Datashader currently uses SpatialPandas to read geometry data from parquet files, iterate over it quickly using numba, and render it. The data is stored and loaded as ragged arrays, i.e. one contiguous array of point coordinates and one or more array of integer offsets that reference the start and end of geometric primitives in the point coordinate array. SpatialPandas exists to do this as a Pandas extension array, i.e. with one geometry per row in the DataFrame, and also to perform spatial indexing so that a set of geometries can be spatially subsampled so that within Datashader we only have to walk through the geometries within a bounding box rather than all of them.

The data format is perfectly suited to Awkward Array and its related packages Awkward-Pandas and Dask-Awkward.
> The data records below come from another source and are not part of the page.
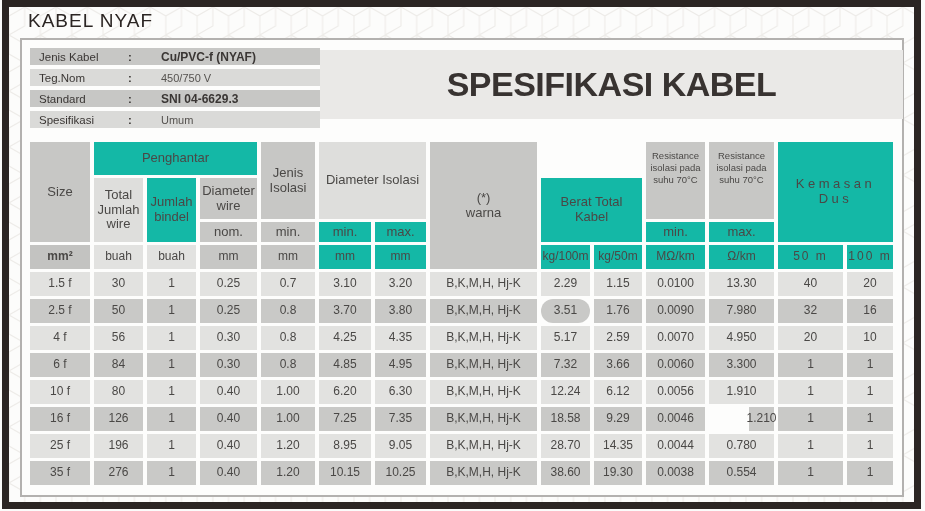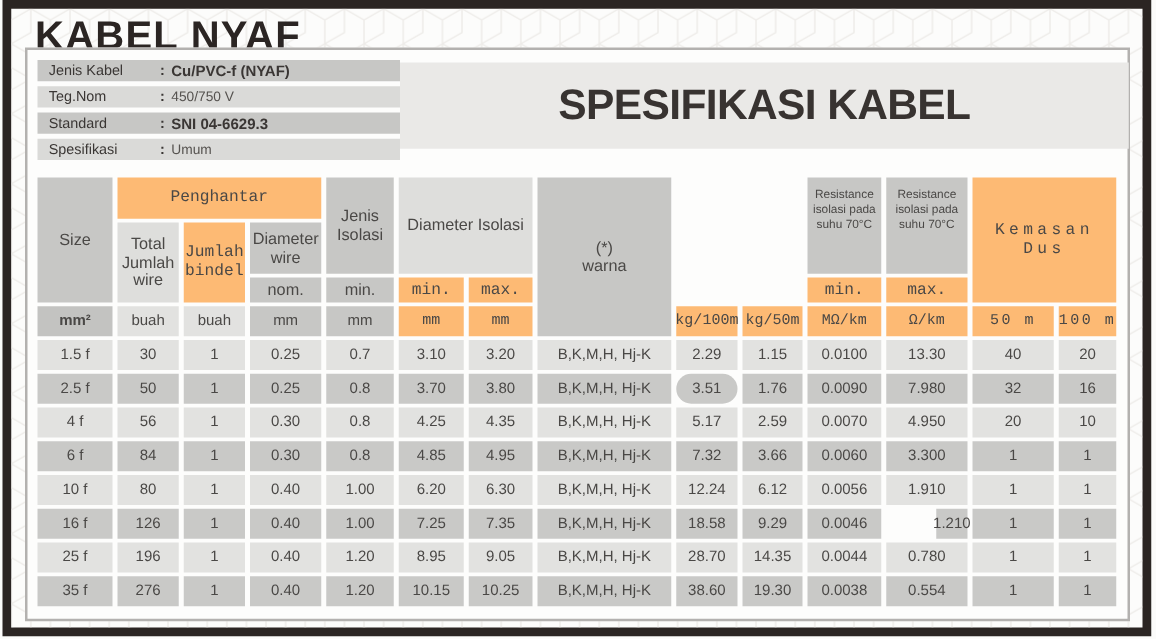--- a/index.html
+++ b/index.html
@@ -9,7 +9,7 @@
          border:7px solid #2b2523;background:#fcfcfb;}
   .hexbg{position:absolute;inset:0;width:100%;height:100%;}
 
-  .page-title{position:absolute;left:19px;top:3px;font-size:32px;font-weight:bold;
+  .page-title{position:absolute;left:19px;top:3px;font-size:19px;font-weight:normal;
               letter-spacing:1px;color:#2b2523;}
 
   .panel{position:absolute;left:11px;top:31px;width:884px;height:459px;

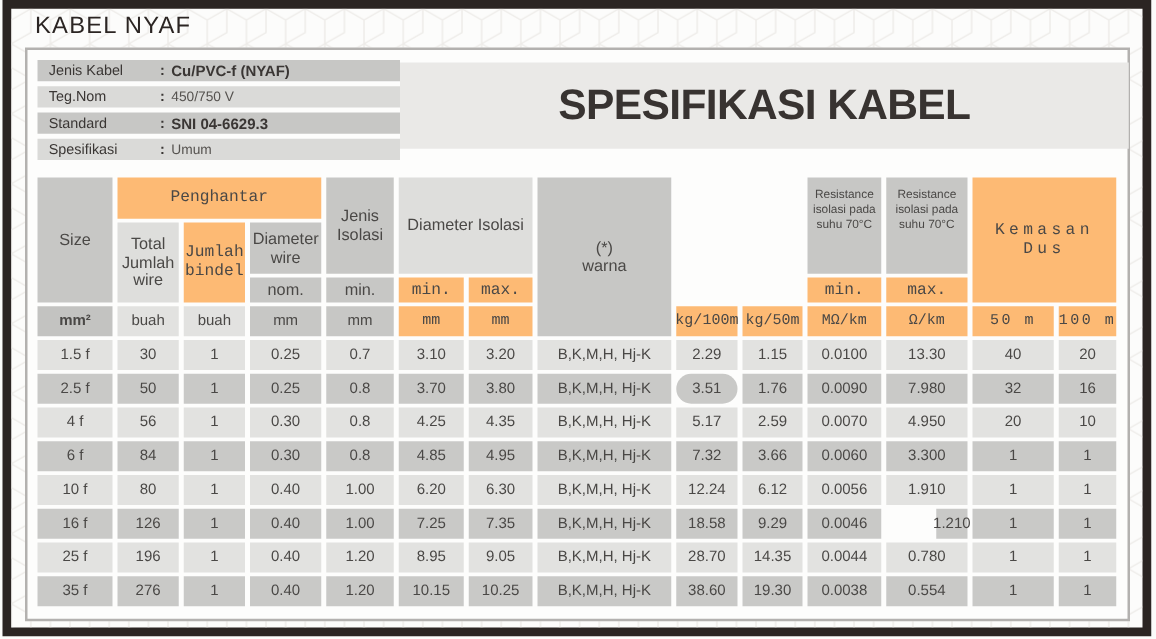--- a/index.html
+++ b/index.html
@@ -23,7 +23,7 @@
   .info-row:nth-child(even){background:#dadad8;}
   .info-label{font-weight:normal;width:84px;color:#3a3634;}
   .info-sep{font-weight:bold;width:14px;text-align:center;color:#3a3634;}
-  .info-val{color:#55524f;font-size:11px;}
+  .info-val{color:#55524f;font-size:11px;margin-left:24px;}
   .info-row:nth-child(1) .info-val,.info-row:nth-child(3) .info-val{font-weight:bold;font-size:12px;color:#3a3634;}
 
   

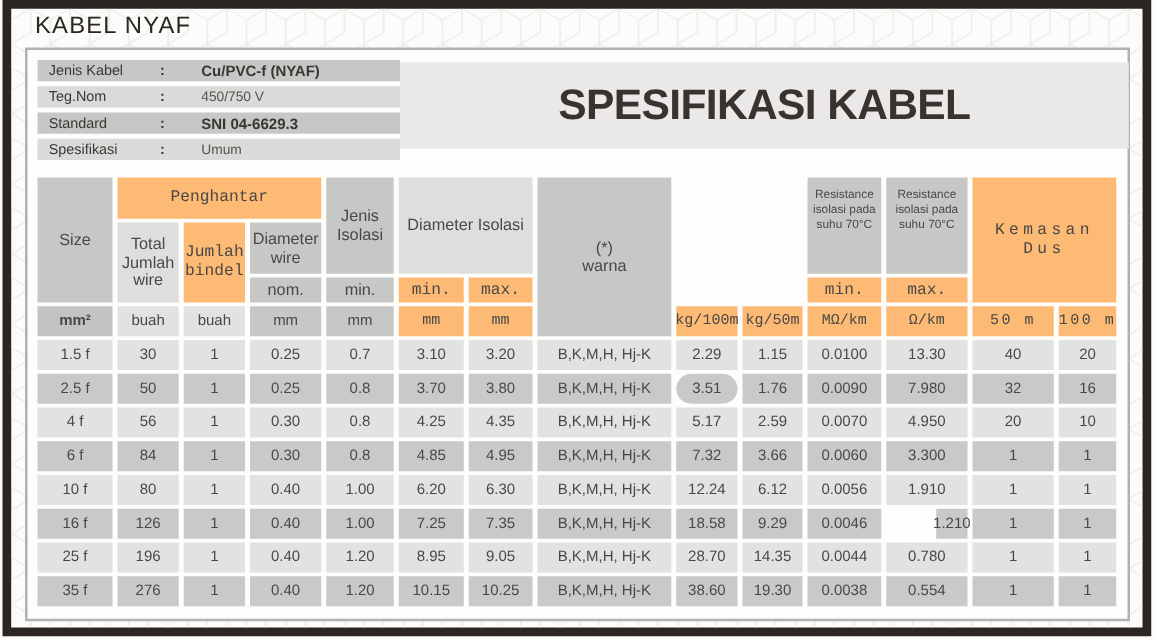--- a/index.html
+++ b/index.html
@@ -38,7 +38,7 @@
      row-gap:3px;column-gap:4px;}
   .cell{display:flex;align-items:center;justify-content:center;text-align:center;
         font-size:13px;line-height:1.15;color:#4a4846;}
-  .lt{background:#fdba74;font-family:Liberation Mono, monospace;}   
+  .lt{background:#14b8a6;}   
   .ml{background:#dededc;}   
   .md{background:#c7c7c5;}   
   .unit{font-size:12px;}

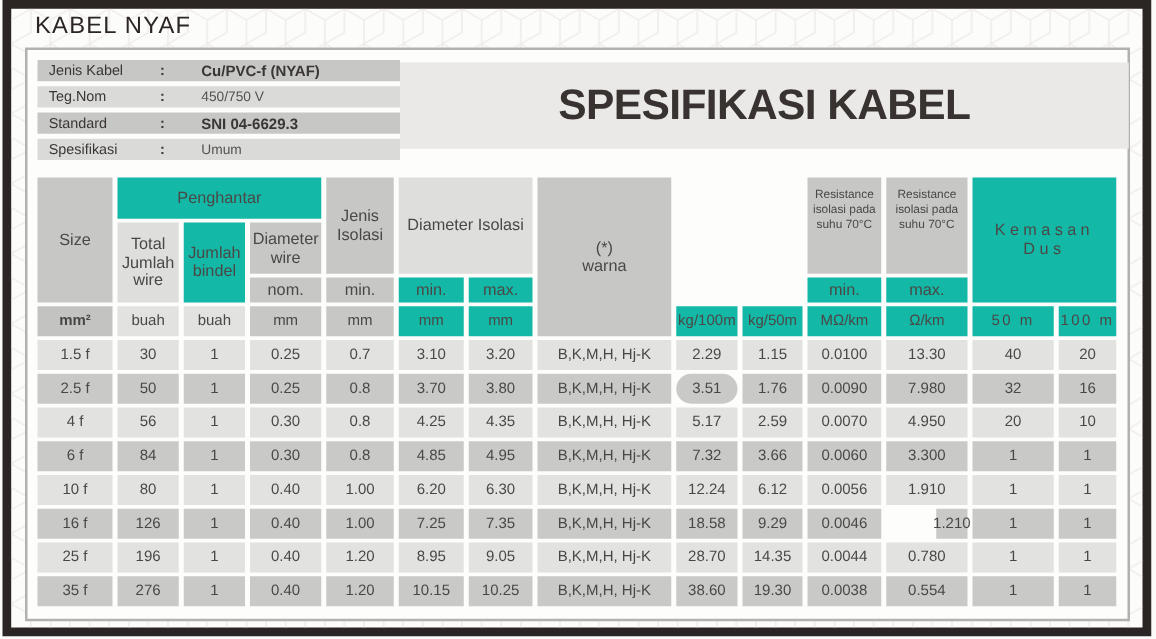--- a/index.html
+++ b/index.html
@@ -116,6 +116,7 @@
           <span>warna</span>
         </div>
 
+        <div class="cell lt" style="grid-area:2/9/4/11;padding:0 18px">Berat Total Kabel</div>
 
         <div class="cell md small" style="grid-area:1/11/3/12;padding:0 2px;align-items:flex-start;padding-top:8px">Resistance isolasi pada suhu 70°C</div>
         <div class="cell lt" style="grid-area:3/11/4/12">min.</div>

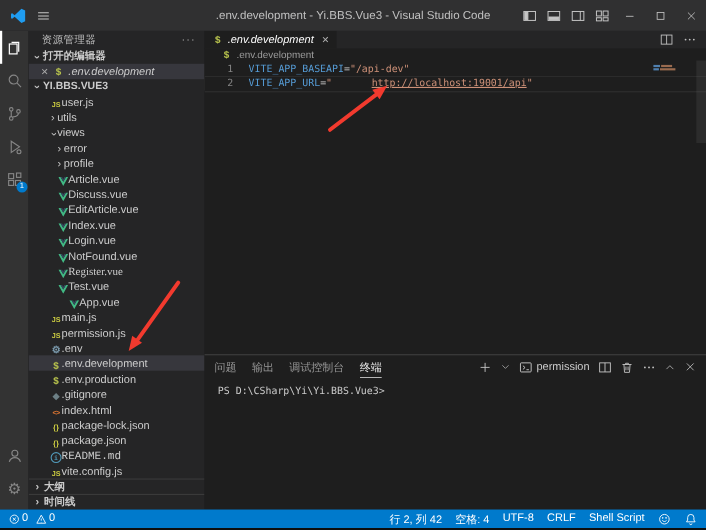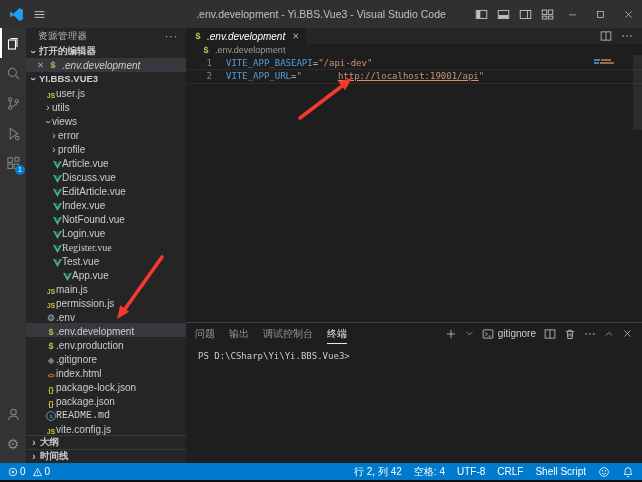--- a/index.html
+++ b/index.html
@@ -309,16 +309,16 @@
                 <path fill="#35495e" d="M2.2 0h1.6L5 2.1 6.2 0h1.6L5 4.8z"></path>
               </svg>
             </span>
+            <span>Login.vue</span>
+          </div>
+          <div class="tree-row" style="padding-left: 26px;">
+            <span class="fi">
+              <svg width="9" height="8" viewBox="0 0 10 9">
+                <path fill="#41b883" d="M0 0h2.2L5 4.8 7.8 0H10L5 9z"></path>
+                <path fill="#35495e" d="M2.2 0h1.6L5 2.1 6.2 0h1.6L5 4.8z"></path>
+              </svg>
+            </span>
             <span>NotFound.vue</span>
-          </div>
-          <div class="tree-row" style="padding-left: 26px;">
-            <span class="fi">
-              <svg width="9" height="8" viewBox="0 0 10 9">
-                <path fill="#41b883" d="M0 0h2.2L5 4.8 7.8 0H10L5 9z"></path>
-                <path fill="#35495e" d="M2.2 0h1.6L5 2.1 6.2 0h1.6L5 4.8z"></path>
-              </svg>
-            </span>
-            <span>Login.vue</span>
           </div>
           <div class="tree-row" style="padding-left: 26px; font-family: Liberation Serif, serif;">
             <span class="fi">

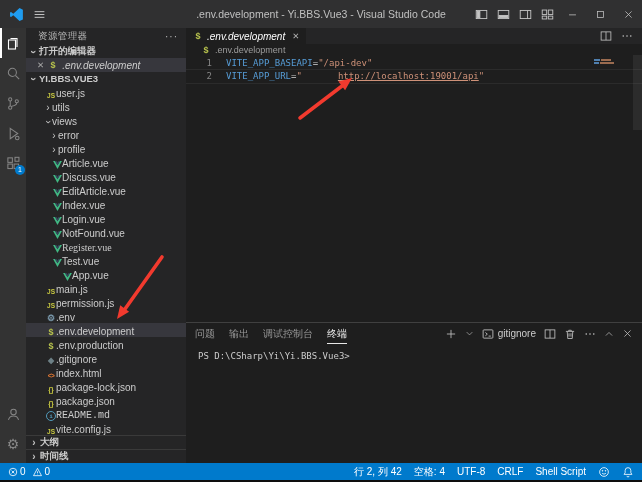--- a/index.html
+++ b/index.html
@@ -478,7 +478,7 @@
                     <path d="M4.5 6l2.6 2.2L4.5 10.4M8.8 10.8h3"></path>
                   </svg>
                 </span>
-                <span>gitignore</span>
+                <span>permission</span>
               </span>
               <span class="icon">
                 <svg width="12" height="12" viewBox="0 0 16 16" fill="none" stroke="currentColor" stroke-width="1.1">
There is the possibility that the internals of SpatialPandas could be replaced with an Awkward implementation instead. This would mean that the bespoke Pandas extension array code in SpatialPandas could be removed as it would be handled by Awkward-Pandas.

There is an example ak_vs_sp.py in the root directory of the above mentioned branch which reads in the NYC buildings (polygon) dataset from parquet file and renders it using both SpatialPandas and Awkward-Pandas. Timing-wise the Awkward-Pandas approach is faster than SpatialPandas although this is mostly because SpatialPandas does some copying of NumPy arrays that could be avoided.

Here is the Awkward-Array output:

ak_vs_sp1

If anyone wants to continue with this experiment, here is a possible order of operations:

  1. Bring the branch up to date by rebasing against main.
  2. Check if the outputs are pixel identical for Awkward-Pandas and SpatialPandas.
  3. Use Dask-Awkward to process in parallel on multiple CPUs.
  4. Support all the various geometry types that SpatialPandas supports (polygon, multipolygon, line, multiline, point, multipoint, ring) which are essentially different levels of nested offsets.
  5. Consider how spatial indexing could be incorporated into this, as without it the performance when viewing a subset of the geometry will be poor.